In London, the number of people being arrested for internet harassment continues to rise. According to the Register, between 2011 and 2016, the number of such arrests rose 37 percent. In an effort to curb abuse, the United Kingdom recently announced a new police taskforce to tackle digital abuse. The pilot team is based in London where they will be investigating online harassment. This is the first specialized police force of its kind in the UK and will focus on protecting victims and prosecuting perpetrators.
The United Kingdom is not the only government stepping up their anti-hate game. Germany recently pushed several giant online platforms to align their online harassment policies with German law. Canada also has laws meant to protect people from online harassment. You can face prison time if the person you harass has a “reasonable” fear of physical harm or if it causes significant mental distress. In the first case of its kind, a Canadian court ruled in favor of a man who was accused of online abuse. He was found innocent after being charged for criminally harassing two feminist activists from Toronto. Unlike the case of Criado-Perez, the harassments of these activists did not involve tweets of “violent or sexual nature.”
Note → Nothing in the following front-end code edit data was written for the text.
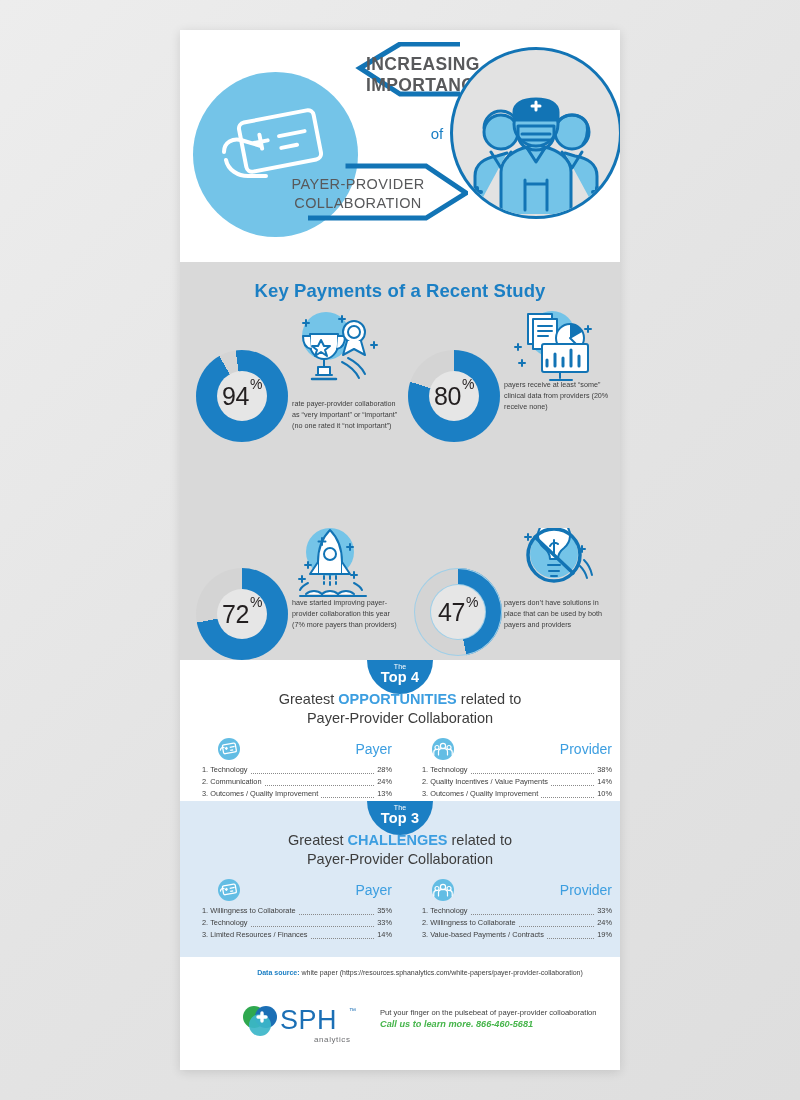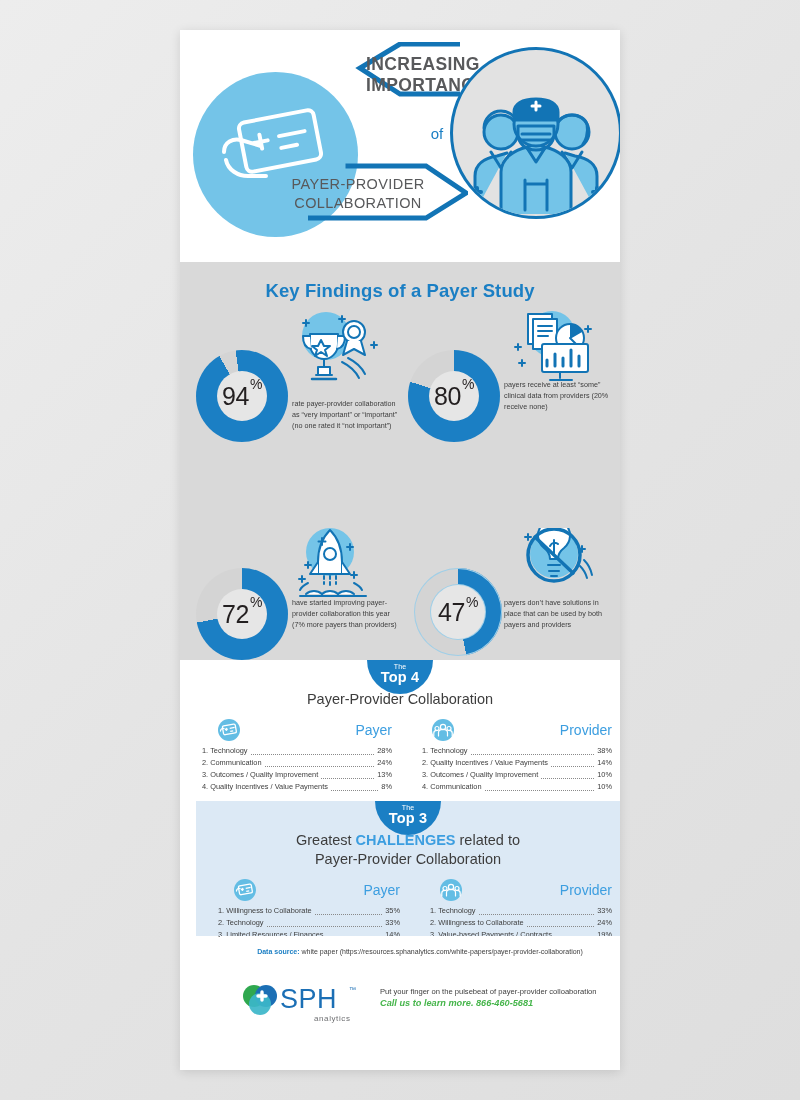--- a/index.html
+++ b/index.html
@@ -180,21 +180,21 @@
   }
   .stat-text.hi { top: 78px; margin-top: 13px; }
 
   
   .top-section {
     position: relative;
     padding-top: 24px;
     padding-bottom: 14px;
   }
   .top-section.opportunities { background: #ffffff; height: 141px; box-sizing: border-box; }
-  .top-section.challenges    { background: #dce9f5; height: 135px; box-sizing: border-box; margin-left: 16px; }
+  .top-section.challenges    { background: #dce9f5; height: 156px; box-sizing: border-box; }
   .badge {
     position: absolute;
     left: 50%;
     transform: translateX(-50%);
     top: 0;
     width: 66px; height: 34px;
     background: #1b7fc4;
     border-bottom-left-radius: 33px 34px;
     border-bottom-right-radius: 33px 34px;
     color: #ffffff;
@@ -383,21 +383,21 @@
           <path d="M65 64 h36 v8 c0 10 -8 16 -18 16 s-18 -6 -18 -16 z"></path>
           <path d="M69 72 h28 M69 78 h28"></path>
           <path d="M74 86 l9 14 l9 -14"></path>
           <path d="M72 118 v30 M94 118 v30 M72 122 h22"></path>
         </g>
       </svg>
     </div>
   </div>
 
   <div class="findings">
-    <div class="findings-title">Key Findings of a Payer Study</div>
+    <div class="findings-title">Key Payments of a Recent Study</div>
 
     <div class="stat-row">
 
       <div class="stat left">
         <svg class="stat-icon" viewBox="0 0 110 74">
           <circle cx="46" cy="26" r="24" fill="#74c4e8"></circle>
           <g fill="none" stroke="#1274b5" stroke-width="2" stroke-linecap="round" stroke-linejoin="round">
             <path d="M30 24 h28 v10 c0 9 -7 15 -14 15 s-14 -6 -14 -15 z" fill="#ffffff"></path>
             <path d="M30 26 h-7 c0 8 3 12 8 13" fill="#ffffff"></path>
             <path d="M58 26 h7 c0 8 -3 12 -8 13" fill="#ffffff"></path>
@@ -521,20 +521,21 @@
       </div>
     </div>
   </div>
 
   <div class="top-section opportunities">
     <div class="badge">
       <div class="the">The</div>
       <div class="top">Top 4</div>
     </div>
     <div class="sec-head">
+      <div><span>Greatest </span><span class="accent">OPPORTUNITIES</span><span> related to</span></div>
       <div>Payer-Provider Collaboration</div>
     </div>
     <div class="cols">
       <div class="col">
         <div class="col-head">
           <div class="col-icon">
             <svg viewBox="0 0 22 22" width="22" height="22">
               <g fill="none" stroke="#ffffff" stroke-width="1.3" stroke-linejoin="round">
                 <rect x="5" y="6" width="13" height="9" rx="1.5" transform="rotate(-10 11 11)"></rect>
                 <path d="M7 10 h3 M8.5 8.5 v3" transform="rotate(-10 11 11)"></path>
Cases like this draw the line between criminal harassment and acceptable harassment. Since that line is different in different countries, it blurs the guidelines on how to handle harassment online where borders disappear and people of all nationalities converge. In the United States, the responsibility of handling online abuse is in the hands of private organizations. Whether pulling away the veil of anonymity from abusers in London or publicly banning frequent offenders on Twitter, democracies around the world agree that something has to be done.
Whoever is handling complaints of online harassment has their hands full. People who partake in abusive speech online often do so under the pretense that they can’t get in trouble for saying whatever they want. They often argue that freedom of speech gives them the right to spew whatever kind of nonsense pops into their head, even if it’s something you would never dream of saying to someone’s face. The internet calls these people trolls. It’s a problem that continues to grow exponentially as more people flock to the internet to express themselves.